In recent decades, economic policy uncertainty (EPU) and renewable energy consumption have experienced a profound upsurge. In addition to the economic impacts, EPU and renewable energy consumption have environmental impacts as well. Based on this, the current paper investigated the effects of EPU (a proxy for the index of world uncertainty) and renewable energy on environmental degradation (measured by GHG emissions) in Egypt over the period from 1990 to 2018. To this end, the study used the dynamic ARDL bound test methodology for cointegration and error correction model (ECM) representation. The main results from our estimation are that first, economic policy uncertainty increases environmental degradation in both the short run and long run. Second, economic growth leads to environmental degradation in both the short run and long run. Lastly, the consumption of renewable energy has a significant adverse effect on environmental degradation in the long run.

Our findings have some important policy repercussions on the energy and carbon market. If Egypt desires to reduce both environmental pollution and EPU at the same time, economic policies must be extremely clear and transparent.

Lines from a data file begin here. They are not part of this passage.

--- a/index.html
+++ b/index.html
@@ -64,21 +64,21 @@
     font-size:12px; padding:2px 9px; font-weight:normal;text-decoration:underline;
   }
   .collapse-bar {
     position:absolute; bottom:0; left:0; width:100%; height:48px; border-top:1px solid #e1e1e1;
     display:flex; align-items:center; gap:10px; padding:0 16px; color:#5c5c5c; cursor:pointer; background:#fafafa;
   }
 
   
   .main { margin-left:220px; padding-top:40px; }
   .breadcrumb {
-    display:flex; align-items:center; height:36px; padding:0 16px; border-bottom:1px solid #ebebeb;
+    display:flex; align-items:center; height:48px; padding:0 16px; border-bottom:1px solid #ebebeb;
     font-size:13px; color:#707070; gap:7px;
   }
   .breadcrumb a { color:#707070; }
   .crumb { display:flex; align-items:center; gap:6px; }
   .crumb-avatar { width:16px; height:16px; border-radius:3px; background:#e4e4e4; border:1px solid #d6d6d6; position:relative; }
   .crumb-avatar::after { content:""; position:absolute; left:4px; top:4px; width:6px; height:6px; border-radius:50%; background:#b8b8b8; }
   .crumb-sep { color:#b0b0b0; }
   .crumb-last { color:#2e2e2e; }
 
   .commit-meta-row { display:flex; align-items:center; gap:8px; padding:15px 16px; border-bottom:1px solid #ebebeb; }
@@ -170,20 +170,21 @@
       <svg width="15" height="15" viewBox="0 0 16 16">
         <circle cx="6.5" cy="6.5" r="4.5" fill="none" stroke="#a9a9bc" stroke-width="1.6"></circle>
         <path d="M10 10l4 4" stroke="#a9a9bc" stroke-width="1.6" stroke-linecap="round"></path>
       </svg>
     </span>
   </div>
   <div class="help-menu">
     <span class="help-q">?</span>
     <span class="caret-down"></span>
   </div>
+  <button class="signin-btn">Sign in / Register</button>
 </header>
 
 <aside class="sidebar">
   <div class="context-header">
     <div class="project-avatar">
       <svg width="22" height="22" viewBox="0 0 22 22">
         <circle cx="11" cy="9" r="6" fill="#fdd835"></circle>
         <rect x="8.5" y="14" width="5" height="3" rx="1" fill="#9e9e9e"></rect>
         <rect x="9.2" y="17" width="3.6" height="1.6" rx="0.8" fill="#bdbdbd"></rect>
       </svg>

Additionally, it should promote innovation, renewable energy, and the use of alternative, job-creating technologies. Specifically, the Egyptian authorities ought to coordinate its economic strategies, particularly the renewable energy policy to attenuate environmental degradation. Our results suggest significant changes in renewable energy policy to deal with economic policy uncertainty. Governments are being urged to provide tax deductions for clean energy use while spending on research and development should be increased. Furthermore, projects and grants for new technologies and clean energy techniques should be given, and subsidies for the import of renewable energy sources should be provided. International organizations also such as United Nations should minimize geopolitical tensions to reduce environmental degradation. Managers of renewable energy companies operating in Egypt should take note of our finding that renewable energy consumption has a significant adverse effect on environmental degradation in the long run. They should consider adopting cleaner and more sustainable energy technologies and reducing the use of fossil fuels to mitigate environmental degradation.

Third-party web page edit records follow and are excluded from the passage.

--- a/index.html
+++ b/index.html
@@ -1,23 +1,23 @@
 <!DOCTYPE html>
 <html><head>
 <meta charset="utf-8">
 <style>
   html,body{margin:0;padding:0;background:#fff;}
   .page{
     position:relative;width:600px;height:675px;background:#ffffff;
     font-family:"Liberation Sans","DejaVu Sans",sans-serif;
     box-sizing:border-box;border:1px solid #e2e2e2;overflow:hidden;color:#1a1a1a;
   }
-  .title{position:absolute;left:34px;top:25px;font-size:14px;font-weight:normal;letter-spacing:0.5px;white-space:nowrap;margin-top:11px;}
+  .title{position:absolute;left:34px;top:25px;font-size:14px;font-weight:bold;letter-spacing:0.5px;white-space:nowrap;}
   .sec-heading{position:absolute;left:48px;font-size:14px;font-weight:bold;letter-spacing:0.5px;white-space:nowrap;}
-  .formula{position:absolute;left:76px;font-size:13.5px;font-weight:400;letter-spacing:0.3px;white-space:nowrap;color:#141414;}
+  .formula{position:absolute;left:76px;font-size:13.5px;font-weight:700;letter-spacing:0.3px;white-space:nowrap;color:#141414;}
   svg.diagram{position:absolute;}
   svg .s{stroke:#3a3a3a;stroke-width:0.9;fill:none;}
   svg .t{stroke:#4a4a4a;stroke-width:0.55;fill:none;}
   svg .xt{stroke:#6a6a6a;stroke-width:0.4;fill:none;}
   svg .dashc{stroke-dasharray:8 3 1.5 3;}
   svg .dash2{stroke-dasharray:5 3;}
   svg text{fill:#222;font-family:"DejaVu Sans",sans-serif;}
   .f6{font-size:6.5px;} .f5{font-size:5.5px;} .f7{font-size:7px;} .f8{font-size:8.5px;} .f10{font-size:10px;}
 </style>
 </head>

Our study has some limitations that future research could address. First, we used GHG emissions as a measure of environmental degradation, but there are other measures that could be used. Future studies could investigate the impacts of economic policy uncertainty and renewable energy consumption on other measures of environmental degradation such as air pollution or water pollution. Second, our study focused on Egypt, and our results may not be generalizable to other countries. Future studies could investigate the impacts of economic policy uncertainty and renewable energy consumption on environmental degradation in other countries or regions. Third, future studies could investigate the impacts of other variables, such as institutional quality or trade openness, on the relationship between economic policy uncertainty, renewable energy consumption, and environmental degradation.